Prophecy at New Age/Psychic Events

This is close to home, I come from the Glasgow area! Don't these folks realize that if it walks like a duck and quacks like a duck it is a duck??

At some point these charismatics cross over into being "new age" followers. Should I go further and draw an analogy between New Age music and modern ...

---------- Post added at 05:36 PM ---------- Previous post was at 05:14 PM ----------

It gets worse..

...they do prophetic dance which according to Wikipedia is "_Prophetic dance is a ritual dance in which the purpose is to obtain a communication from or to God (gods) or spirits in order to receive a favorable response (rain and good harvests, for example). Is also present in modern Christian culture, in which the term is fixed._"


----------



## Rich Koster

I used to think the U.S. had a monopoly on this bunk. Sadly, I was wrong.


----------



## VictorBravo

Eogan, I took the liberty of putting your first paragraph in quote format because it is from that website you linked.

At first I thought you were the one speaking and promoting this!


----------



## Eoghan

VictorBravo said:


> At first I thought you were the one speaking and promoting this!



Er that was NOT my intention, thank you for correcting that. 

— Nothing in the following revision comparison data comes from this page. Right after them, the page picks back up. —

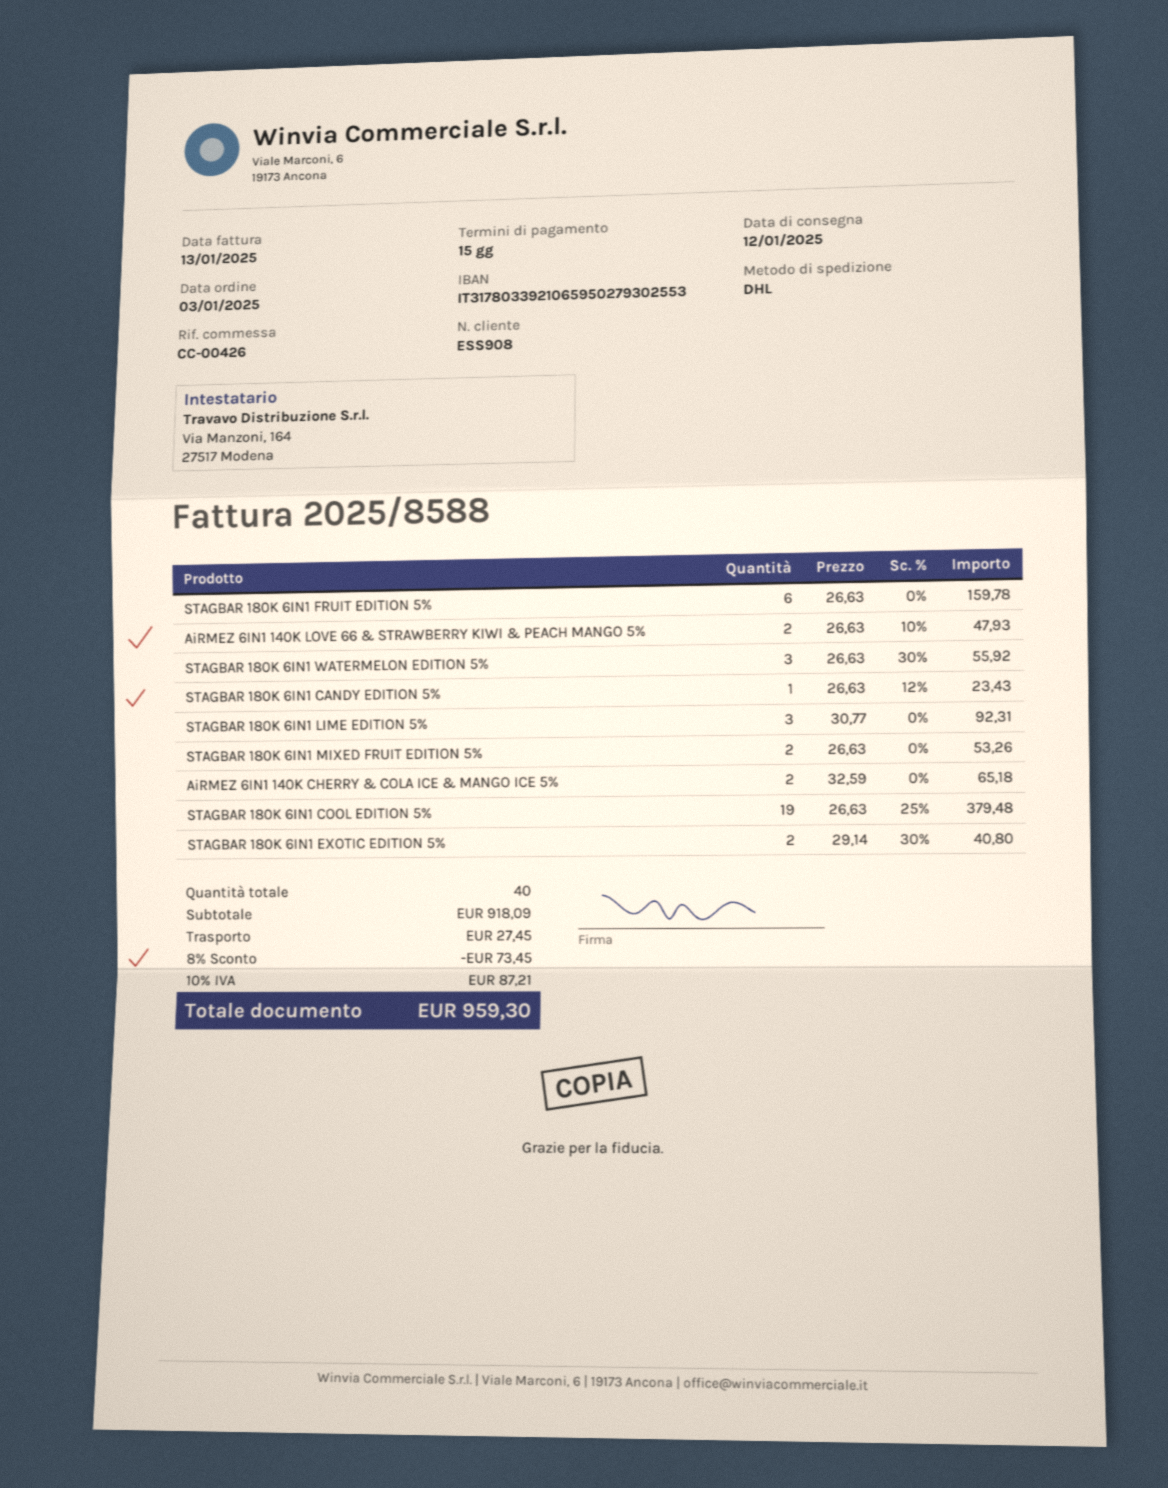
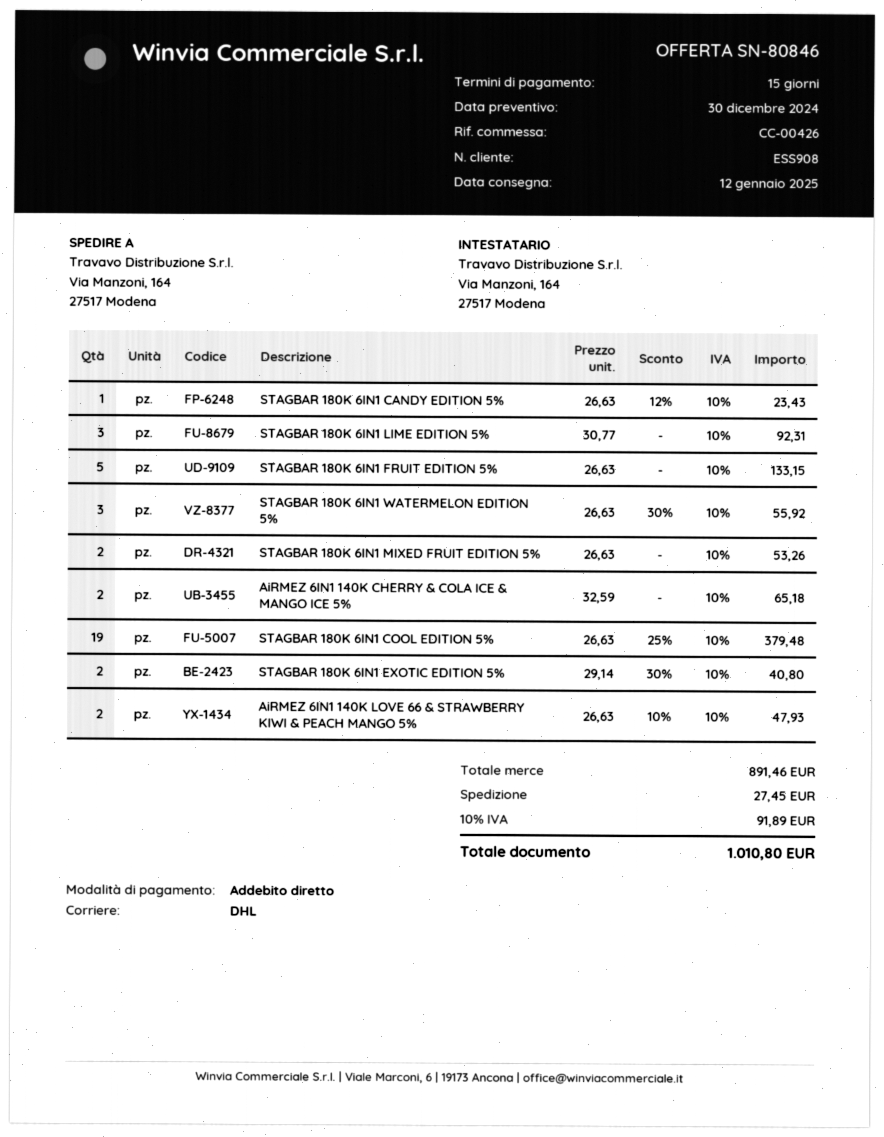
STAGBAR 180K 6IN1 FRUIT EDITION 5%: 6 x 26.63 = 159.78 -> 5 x 26.63 = 133.15
subtotal: 918.09 -> 891.46
discount: 8% = 73.45 -> none
tax: 10% = 87.21 -> 10% = 91.89
total: 959.30 -> 1010.80

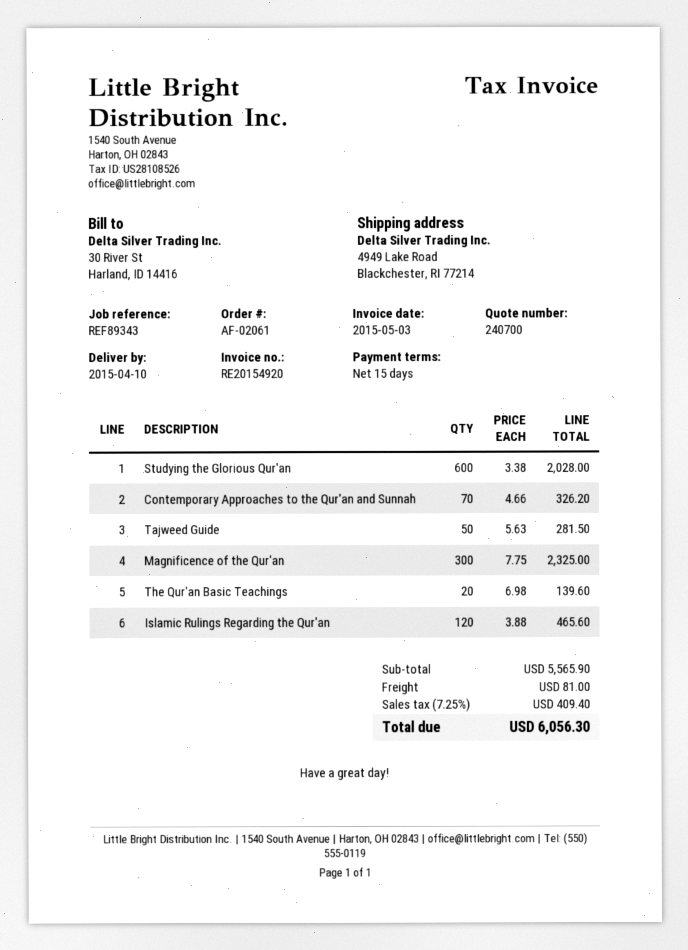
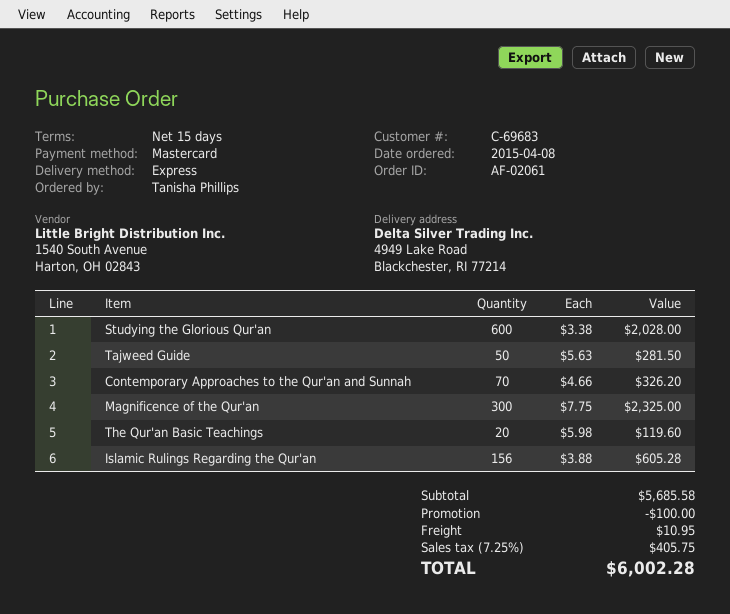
The Qur'an Basic Teachings: 20 x 6.98 = 139.60 -> 20 x 5.98 = 119.60
Islamic Rulings Regarding the Qur'an: 120 x 3.88 = 465.60 -> 156 x 3.88 = 605.28
subtotal: 5565.90 -> 5685.58
discount: none -> 100.00
shipping: 81.00 -> 10.95
tax: 7.25% = 409.40 -> 7.25% = 405.75
total: 6056.30 -> 6002.28

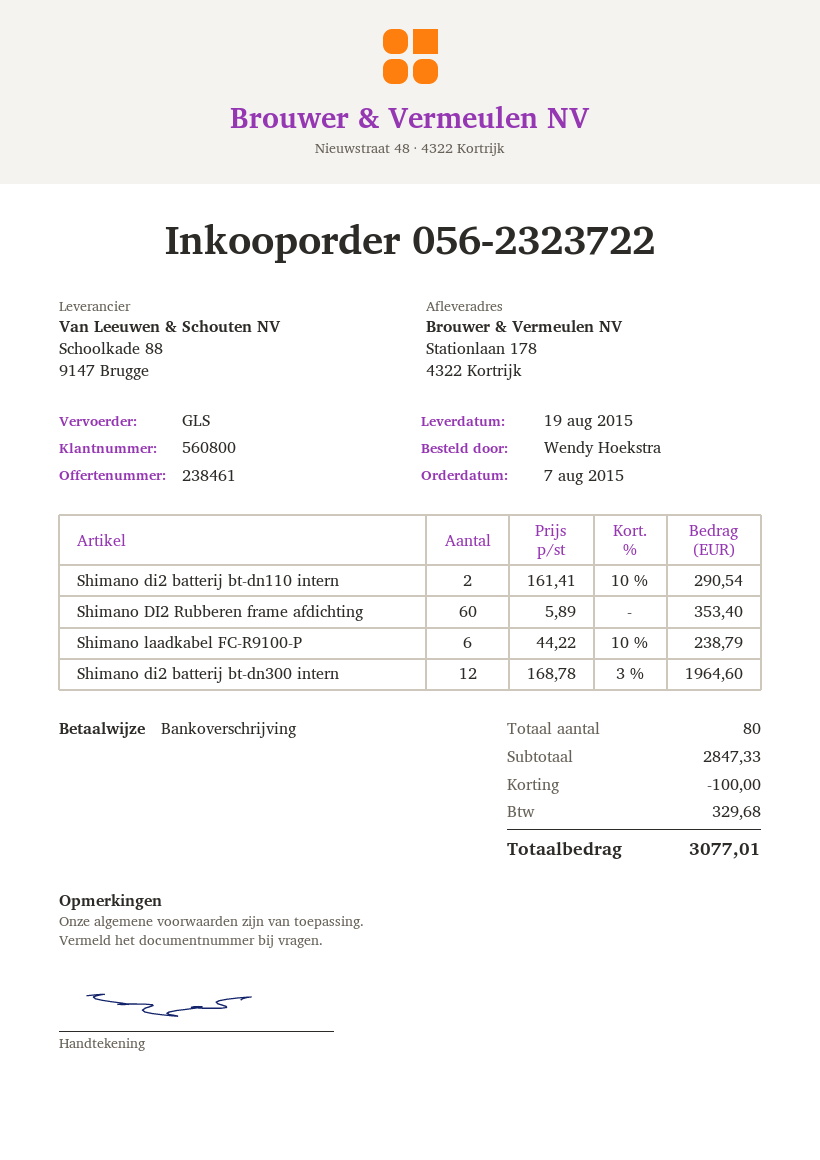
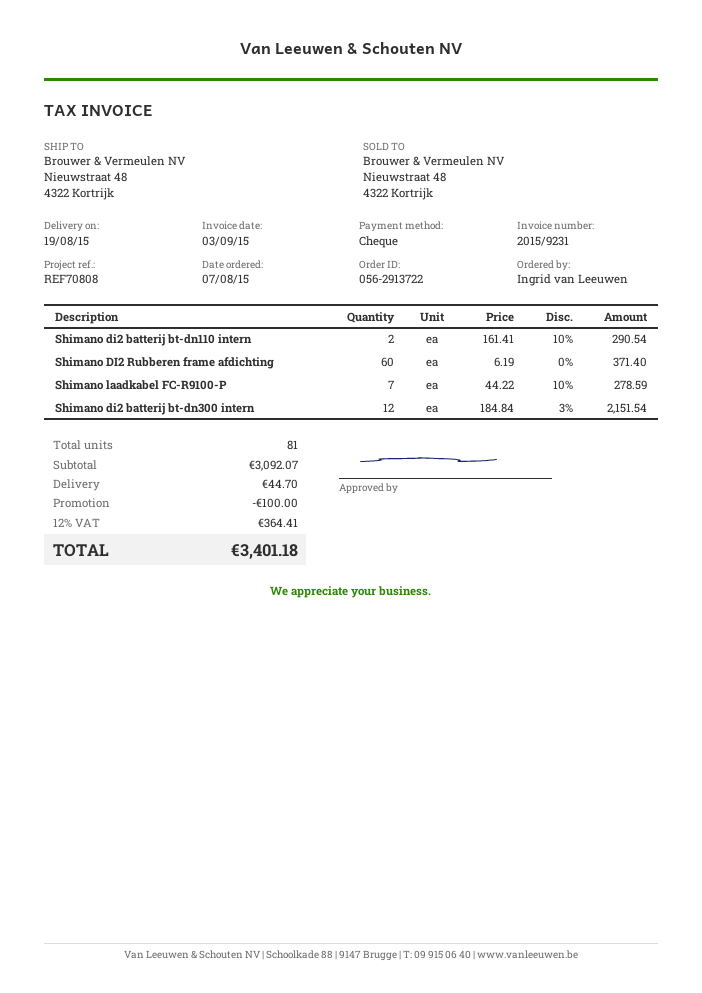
order number: 056-2323722 -> 056-2913722
ordered by: Wendy Hoekstra -> Ingrid van Leeuwen
payment method: bank transfer -> cheque
ship to: Stationlaan 178, 4322 Kortrijk -> Nieuwstraat 48, 4322 Kortrijk
Shimano DI2 Rubberen frame afdichting: 60 x 5.89 = 353.40 -> 60 x 6.19 = 371.40
Shimano laadkabel FC-R9100-P: 6 x 44.22 - 10% = 238.79 -> 7 x 44.22 - 10% = 278.59
Shimano di2 batterij bt-dn300 intern: 12 x 168.78 - 3% = 1964.60 -> 12 x 184.84 - 3% = 2151.54
total quantity: 80 -> 81
subtotal: 2847.33 -> 3092.07
shipping: none -> 44.70
tax: 329.68 -> 364.41
total: 3077.01 -> 3401.18

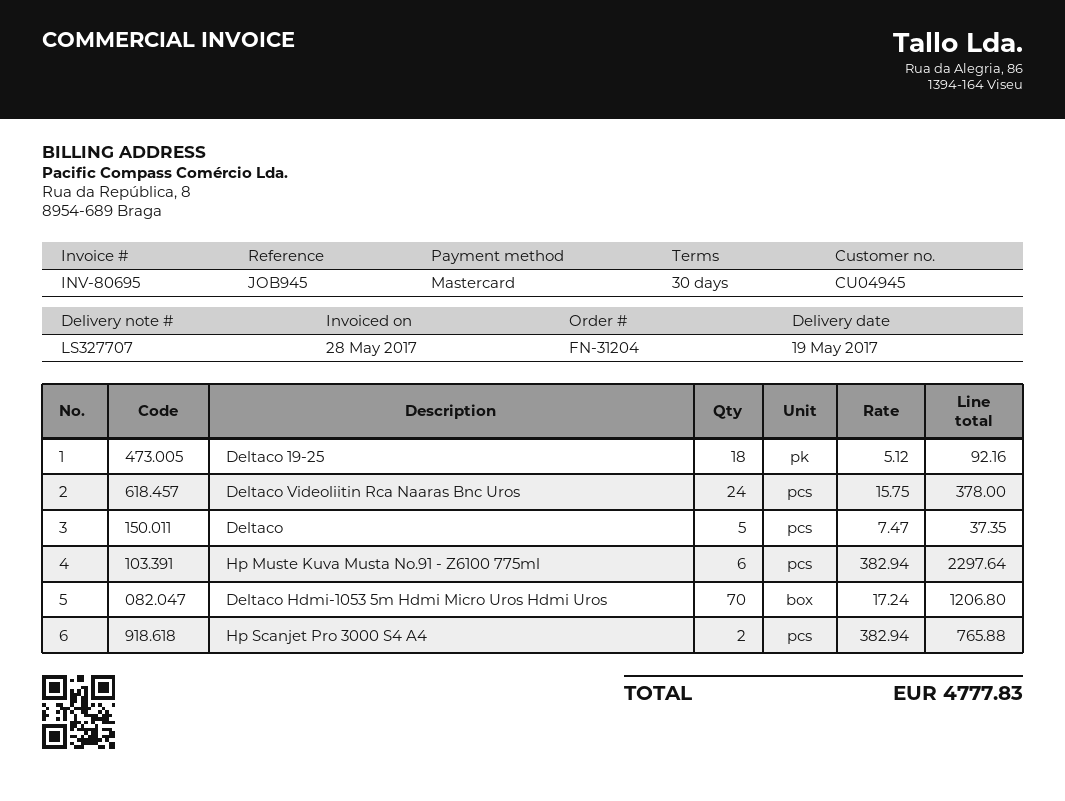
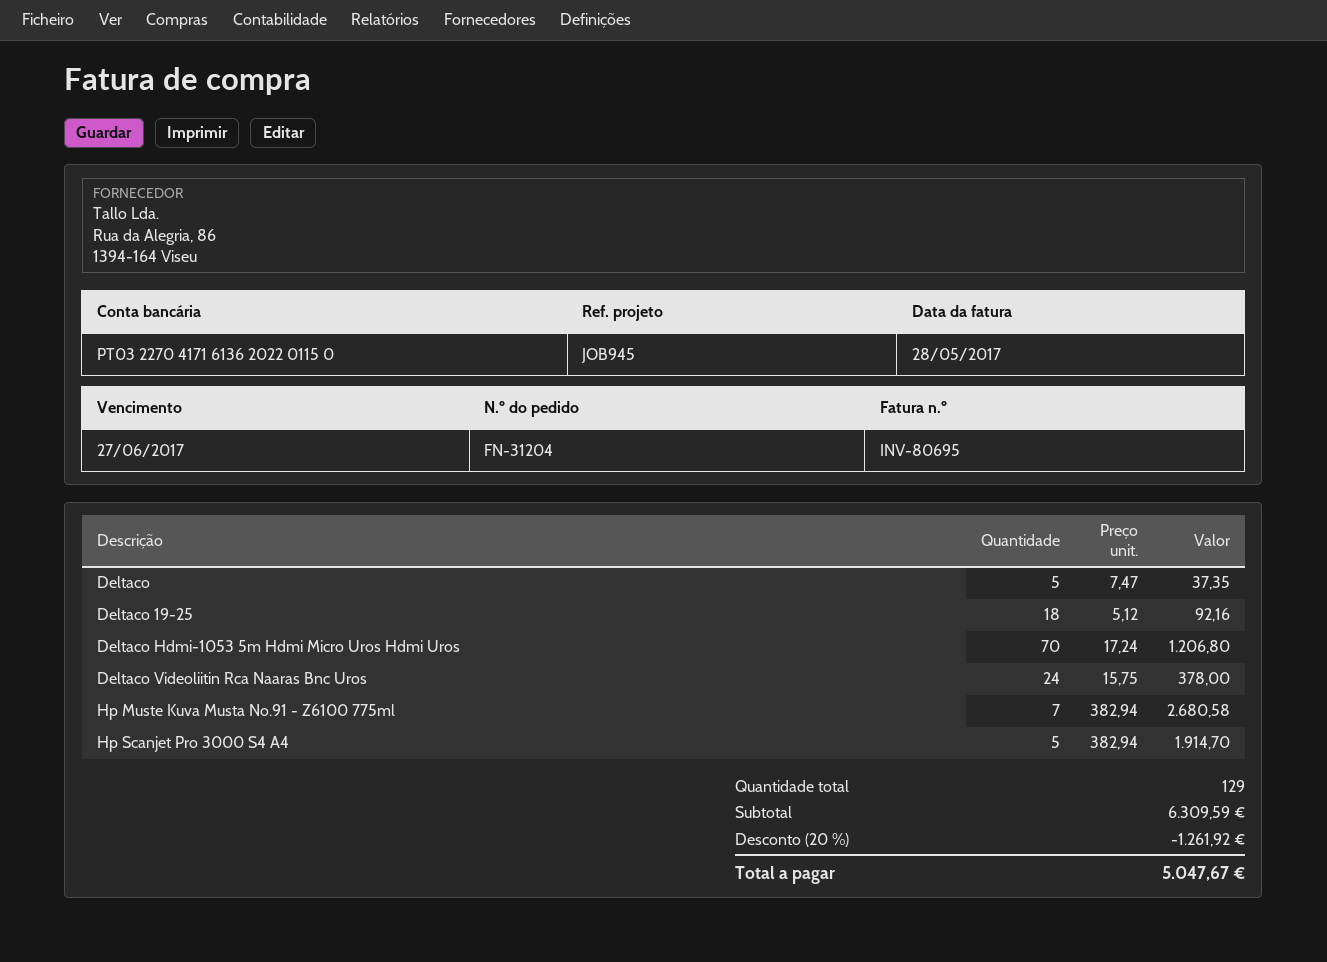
Hp Muste Kuva Musta No.91 - Z6100 775ml: 6 x 382.94 = 2297.64 -> 7 x 382.94 = 2680.58
Hp Scanjet Pro 3000 S4 A4: 2 x 382.94 = 765.88 -> 5 x 382.94 = 1914.70
discount: none -> 20% = 1261.92
total: 4777.83 -> 5047.67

I had two friends back in my University days in the charismatic movement, one realised the shallowness of his faith, made shipwreck as it were and became a promiscuous "party animal". The other became a leading mover and shaker in CLAN a charismatic movement here in Scotland - linked to this "Prophetic Centre" (They are speaking at CLAN this year). Me I ended up here!


----------